Abstract

This work aims to predict the starch, vitamin C, soluble solids, and titratable acid contents of apple fruits using hyperspectral imaging combined with machine learning approaches. First, a hyperspectral camera by rotating samples was used to obtain hyperspectral images of the apple fruit surface in the spectral range of 380~1018 nm, and its region of interest (ROI) was extracted; then, the optimal preprocessing method was preferred through experimental comparisons; on this basis, genetic algorithms (GA), successive projection algorithms (SPA), and competitive adaptive reweighting adoption algorithms (CARS) were used to extract feature variables; subsequently, multiple machine learning models (support vector regression SVR, principal component regression PCR, partial least squares regression PLSR, and multiple linear regression MLR) were used to model the inversion between hyperspectral images and internal nutrient quality physicochemical indexes of fruits, respectively.

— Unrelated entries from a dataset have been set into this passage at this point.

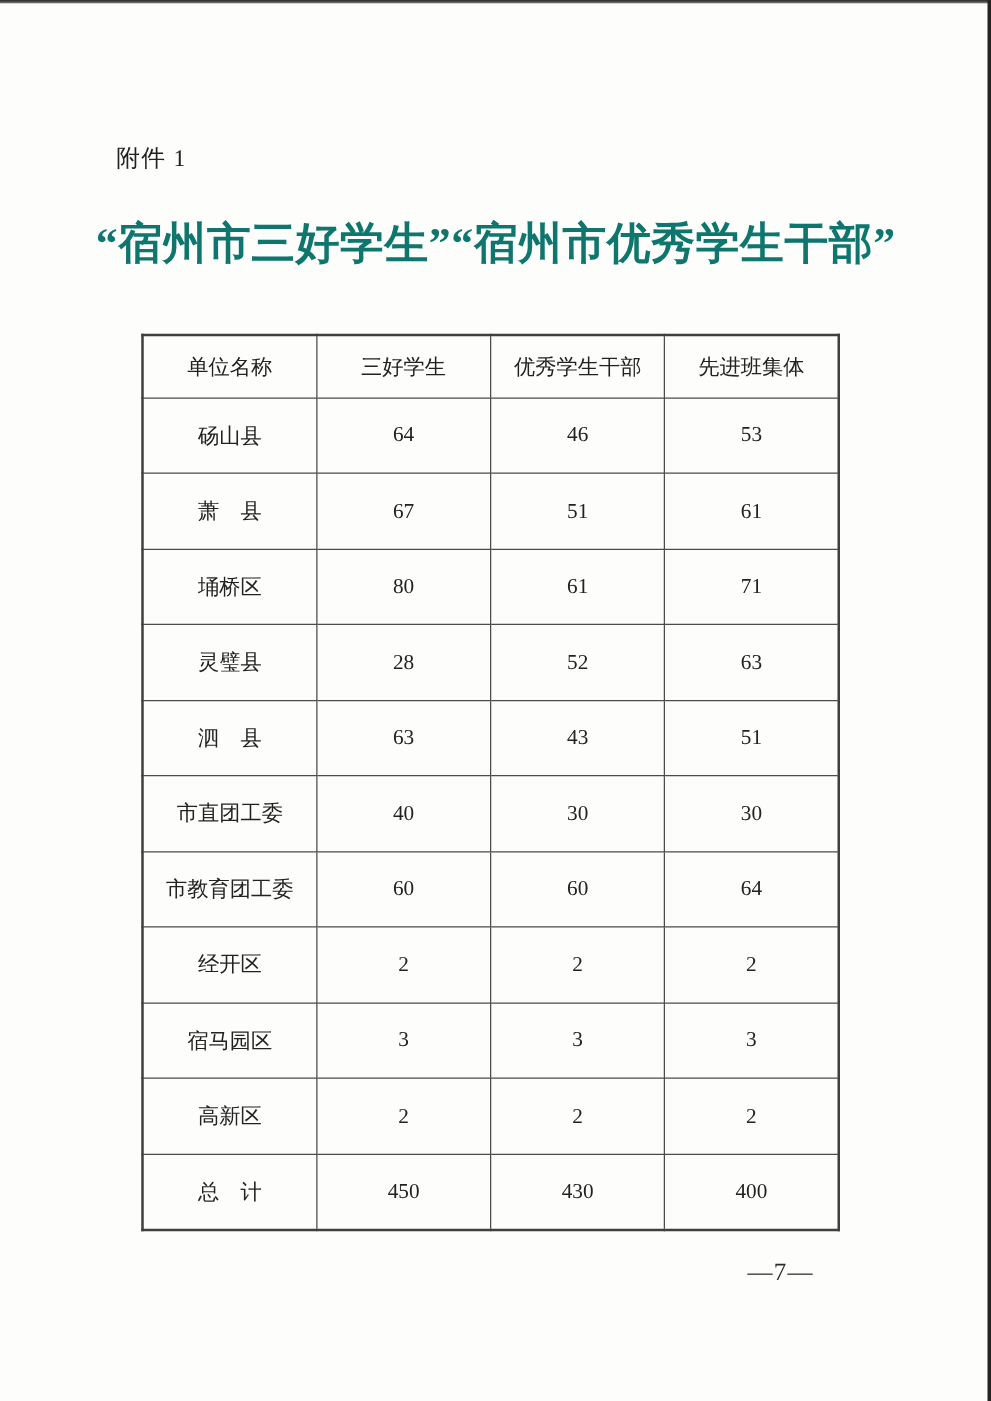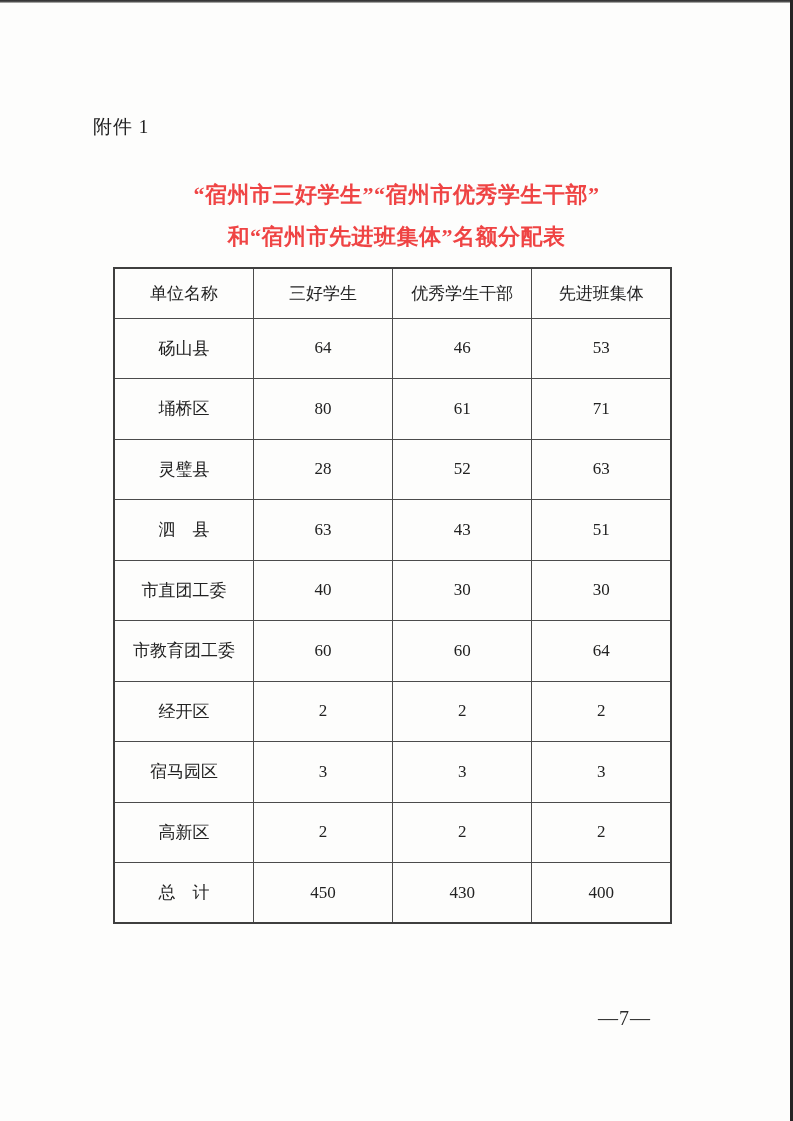"“宿州市三好学生”“宿州市优秀学生干部”" .title { color: #ef4444 -> #0f766e; font-size: 22px -> 35px }
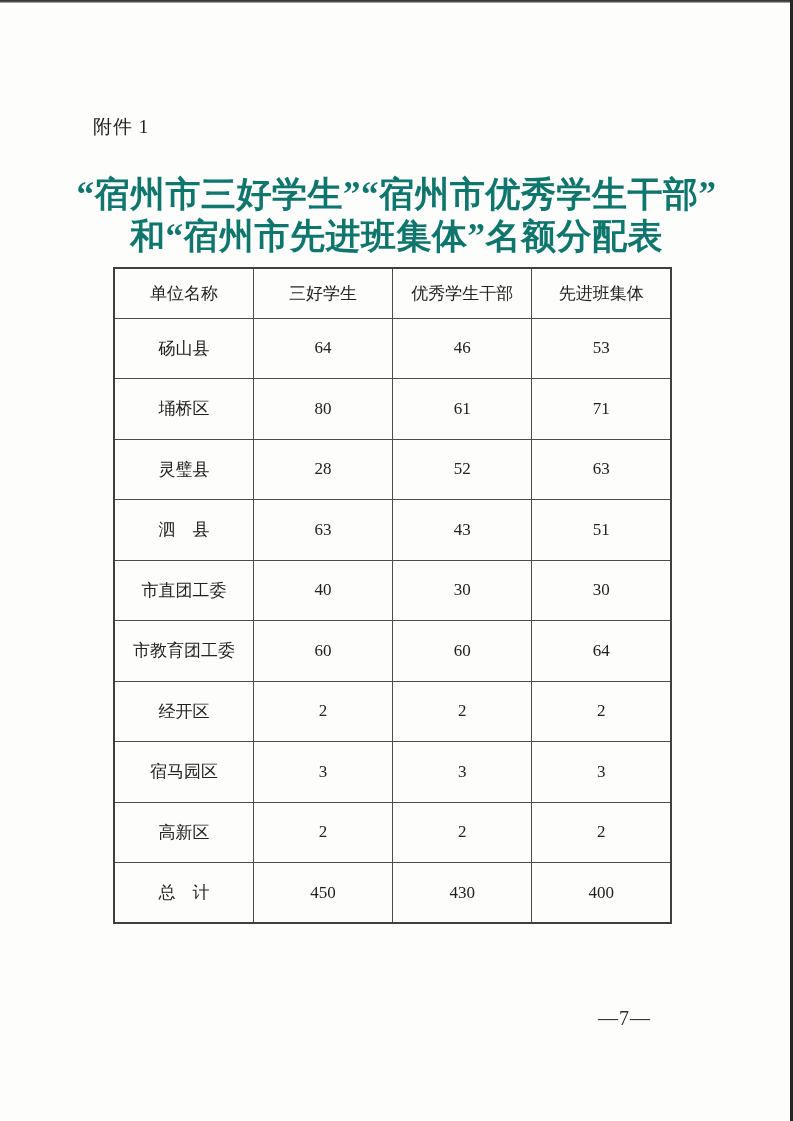"和“宿州市先进班集体”名额分配表" div { html: <div>和“宿州市先进班集体”名额分配表</div> -> none }
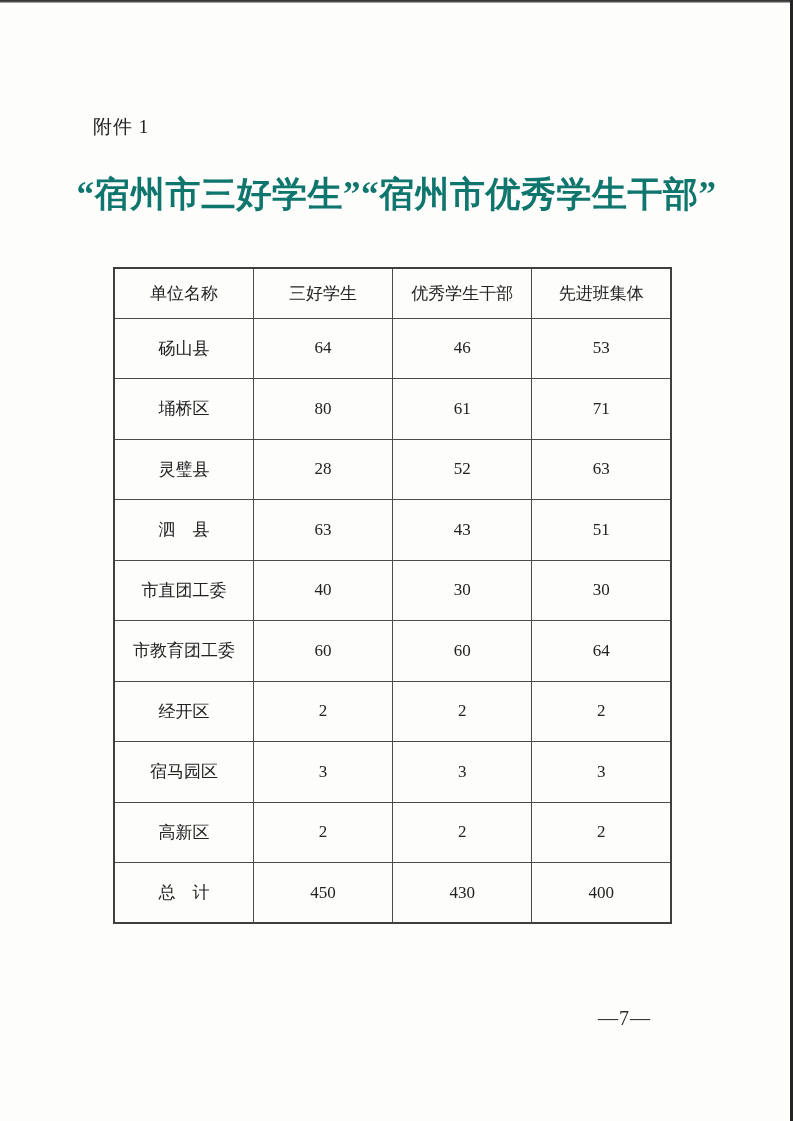"萧 县" tr { html: none -> <tr> <td>萧 县</td> <td>67</td> <td>51</td> <td>61</td> </tr> }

Through the comparative analysis of all the model prediction results, it was found that among them, for starch, vitamin C, soluble solids, and titratable acid content, 2nd Der-CARS-MLR were the optimal prediction models with superior performance (the prediction coefficients of determination Rp 2 exceeded 90% in all of them). In addition, potential relationships among four nutritional qualities were explored based on t-values and p-values, and a significant conclusion was drew that starch and vitamin C was highly correlated.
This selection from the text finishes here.